> _What is being asked_:
With the pictures left out, restate exactly the part below that opens with the line containing "-19,9 +19,9 @@" and closes with the line containing "<li><span>Çevre ve insan".

Code change snippets

--- --- ---

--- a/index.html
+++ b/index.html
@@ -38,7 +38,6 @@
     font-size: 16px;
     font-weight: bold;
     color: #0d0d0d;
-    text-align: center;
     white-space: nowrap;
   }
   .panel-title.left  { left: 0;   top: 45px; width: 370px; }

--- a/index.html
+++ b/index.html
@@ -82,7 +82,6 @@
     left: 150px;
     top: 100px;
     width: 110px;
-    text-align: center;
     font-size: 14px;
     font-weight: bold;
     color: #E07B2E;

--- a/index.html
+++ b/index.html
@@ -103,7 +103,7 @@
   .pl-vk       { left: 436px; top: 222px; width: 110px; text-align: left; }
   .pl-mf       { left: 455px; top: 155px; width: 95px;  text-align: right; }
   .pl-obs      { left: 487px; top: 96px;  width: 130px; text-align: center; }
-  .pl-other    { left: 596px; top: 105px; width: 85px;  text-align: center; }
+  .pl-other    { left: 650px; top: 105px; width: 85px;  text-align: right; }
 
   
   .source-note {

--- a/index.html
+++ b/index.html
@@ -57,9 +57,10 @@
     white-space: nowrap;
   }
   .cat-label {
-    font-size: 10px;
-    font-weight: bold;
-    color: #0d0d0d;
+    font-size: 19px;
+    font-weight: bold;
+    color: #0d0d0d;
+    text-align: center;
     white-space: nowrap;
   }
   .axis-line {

--- --- ---

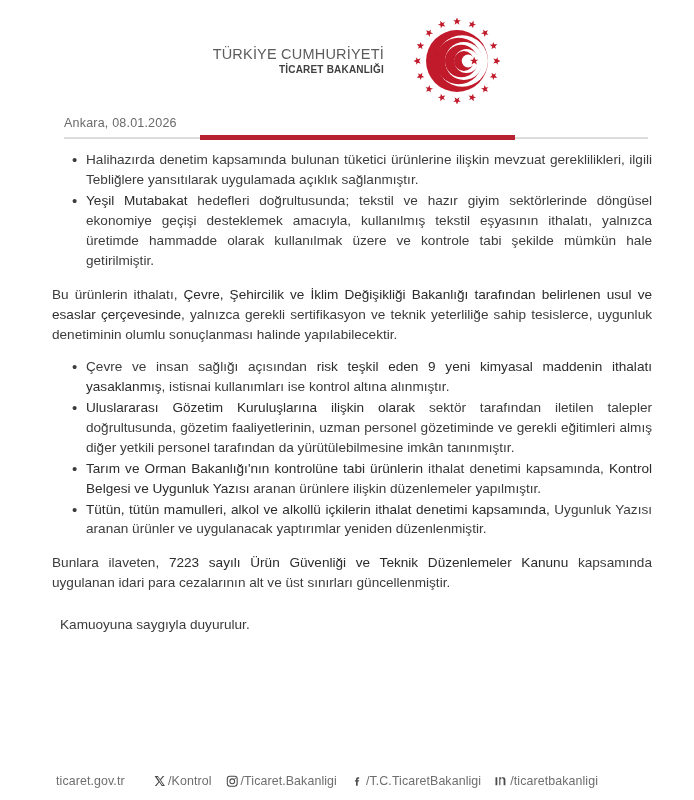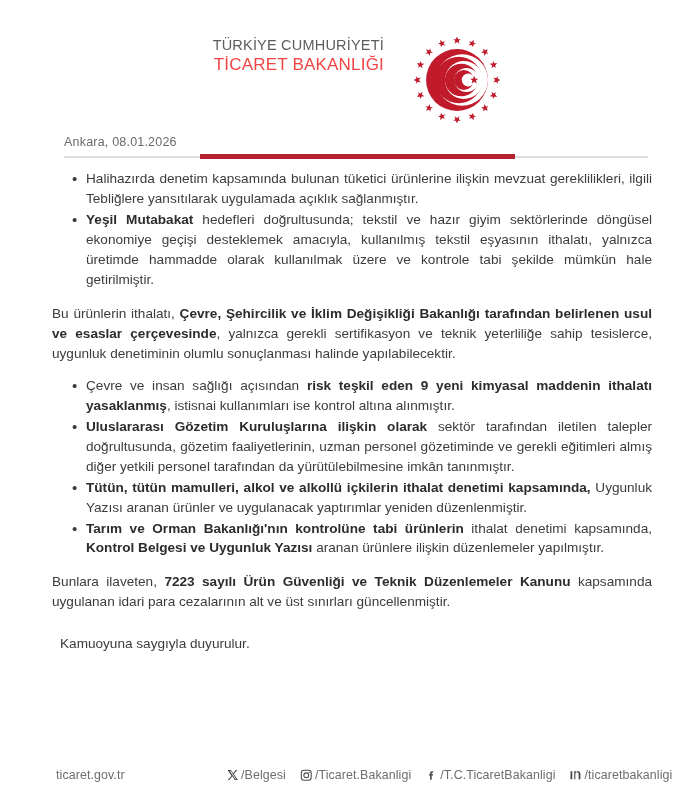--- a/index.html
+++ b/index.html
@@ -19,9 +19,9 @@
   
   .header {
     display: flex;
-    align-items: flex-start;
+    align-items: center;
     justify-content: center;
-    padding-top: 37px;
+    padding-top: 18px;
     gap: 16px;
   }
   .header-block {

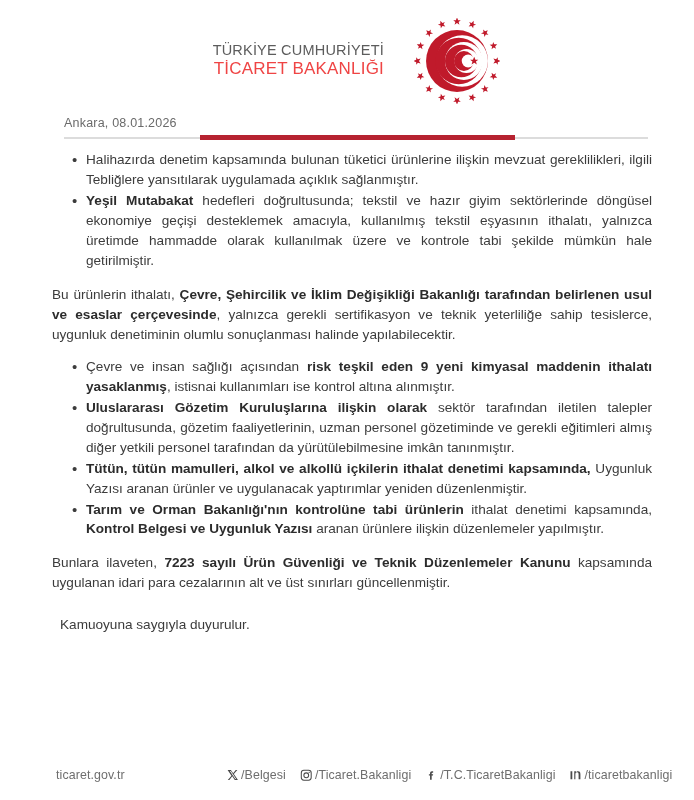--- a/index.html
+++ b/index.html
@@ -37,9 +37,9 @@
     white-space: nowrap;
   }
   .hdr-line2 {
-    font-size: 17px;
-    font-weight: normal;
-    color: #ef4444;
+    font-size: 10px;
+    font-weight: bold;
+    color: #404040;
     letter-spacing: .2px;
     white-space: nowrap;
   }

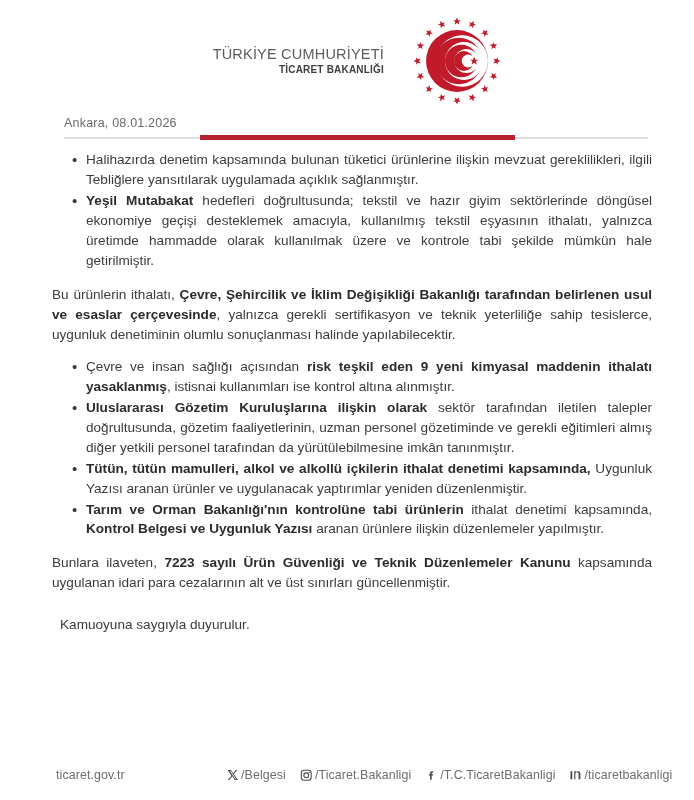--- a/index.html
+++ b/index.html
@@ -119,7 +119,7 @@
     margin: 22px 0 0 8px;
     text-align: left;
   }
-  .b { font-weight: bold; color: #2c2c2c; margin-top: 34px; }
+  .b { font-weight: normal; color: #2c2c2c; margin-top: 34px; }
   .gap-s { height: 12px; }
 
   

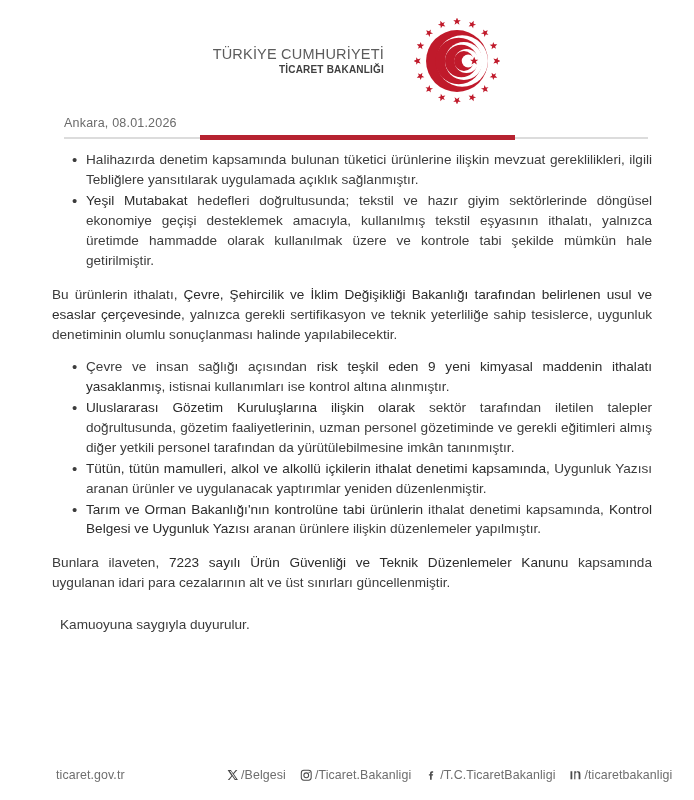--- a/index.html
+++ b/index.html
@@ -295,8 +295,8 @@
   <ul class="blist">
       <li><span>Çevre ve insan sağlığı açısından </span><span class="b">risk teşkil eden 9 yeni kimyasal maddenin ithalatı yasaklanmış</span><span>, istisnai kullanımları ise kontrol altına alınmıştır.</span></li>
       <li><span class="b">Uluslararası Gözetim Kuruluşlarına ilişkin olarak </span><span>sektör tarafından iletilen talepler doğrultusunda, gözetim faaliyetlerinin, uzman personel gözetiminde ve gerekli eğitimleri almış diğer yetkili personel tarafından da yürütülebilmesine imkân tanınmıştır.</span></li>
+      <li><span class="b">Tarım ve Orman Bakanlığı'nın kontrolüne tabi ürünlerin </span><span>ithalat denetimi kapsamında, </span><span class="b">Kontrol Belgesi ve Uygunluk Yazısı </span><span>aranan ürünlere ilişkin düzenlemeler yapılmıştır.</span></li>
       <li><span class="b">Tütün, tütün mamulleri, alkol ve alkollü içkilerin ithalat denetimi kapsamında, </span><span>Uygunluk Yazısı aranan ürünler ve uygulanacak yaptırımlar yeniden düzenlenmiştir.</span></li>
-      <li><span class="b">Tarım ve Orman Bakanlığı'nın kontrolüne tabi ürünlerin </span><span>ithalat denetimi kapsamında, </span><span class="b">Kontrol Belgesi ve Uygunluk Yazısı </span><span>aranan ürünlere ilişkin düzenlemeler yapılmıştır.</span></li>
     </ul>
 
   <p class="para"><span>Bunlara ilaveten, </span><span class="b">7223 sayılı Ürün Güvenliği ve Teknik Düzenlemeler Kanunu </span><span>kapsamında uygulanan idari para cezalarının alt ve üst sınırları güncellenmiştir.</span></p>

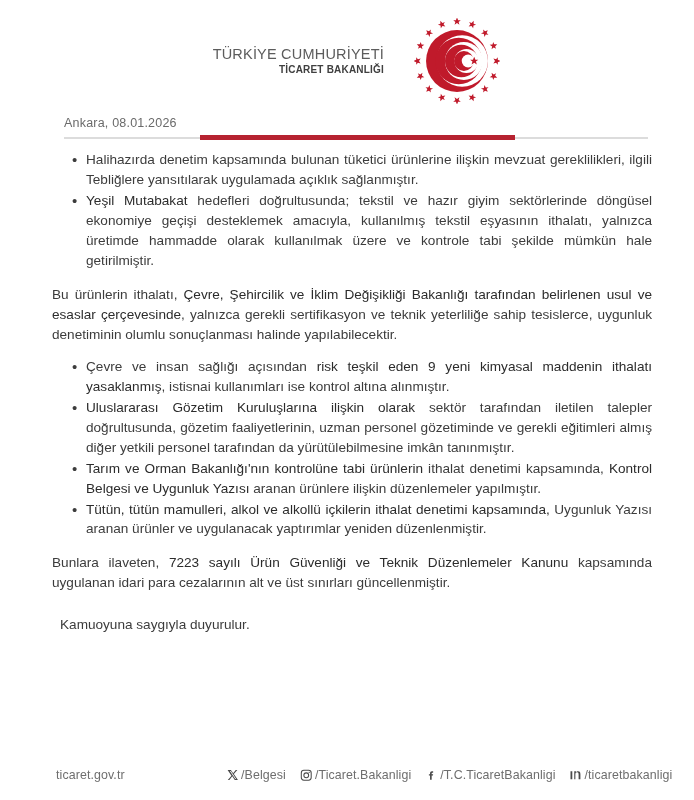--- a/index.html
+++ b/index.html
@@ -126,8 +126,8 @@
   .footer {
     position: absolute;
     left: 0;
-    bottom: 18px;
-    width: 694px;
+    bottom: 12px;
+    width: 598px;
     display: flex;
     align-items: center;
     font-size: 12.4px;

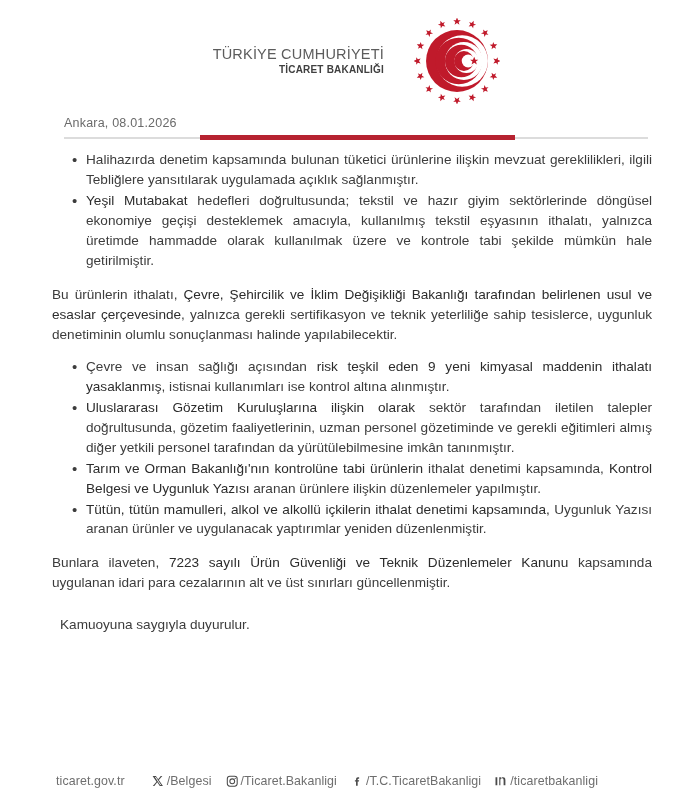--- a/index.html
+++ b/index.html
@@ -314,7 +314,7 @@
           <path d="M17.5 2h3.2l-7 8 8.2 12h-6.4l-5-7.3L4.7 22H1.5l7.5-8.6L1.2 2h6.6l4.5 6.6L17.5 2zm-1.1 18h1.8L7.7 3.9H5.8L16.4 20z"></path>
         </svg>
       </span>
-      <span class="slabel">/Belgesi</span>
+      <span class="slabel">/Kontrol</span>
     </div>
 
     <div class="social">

--- --- ---

> _Task output_:
@@ -19,9 +19,9 @@
   
   .header {
     display: flex;
-    align-items: flex-start;
+    align-items: center;
     justify-content: center;
-    padding-top: 37px;
+    padding-top: 18px;
     gap: 16px;
   }
   .header-block {

--- a/index.html
+++ b/index.html
@@ -37,9 +37,9 @@
     white-space: nowrap;
   }
   .hdr-line2 {
-    font-size: 17px;
-    font-weight: normal;
-    color: #ef4444;
+    font-size: 10px;
+    font-weight: bold;
+    color: #404040;
     letter-spacing: .2px;
     white-space: nowrap;
   }

--- a/index.html
+++ b/index.html
@@ -119,7 +119,7 @@
     margin: 22px 0 0 8px;
     text-align: left;
   }
-  .b { font-weight: bold; color: #2c2c2c; margin-top: 34px; }
+  .b { font-weight: normal; color: #2c2c2c; margin-top: 34px; }
   .gap-s { height: 12px; }
 
   

--- a/index.html
+++ b/index.html
@@ -295,8 +295,8 @@
   <ul class="blist">
       <li><span>Çevre ve insan sağlığı açısından </span><span class="b">risk teşkil eden 9 yeni kimyasal maddenin ithalatı yasaklanmış</span><span>, istisnai kullanımları ise kontrol altına alınmıştır.</span></li>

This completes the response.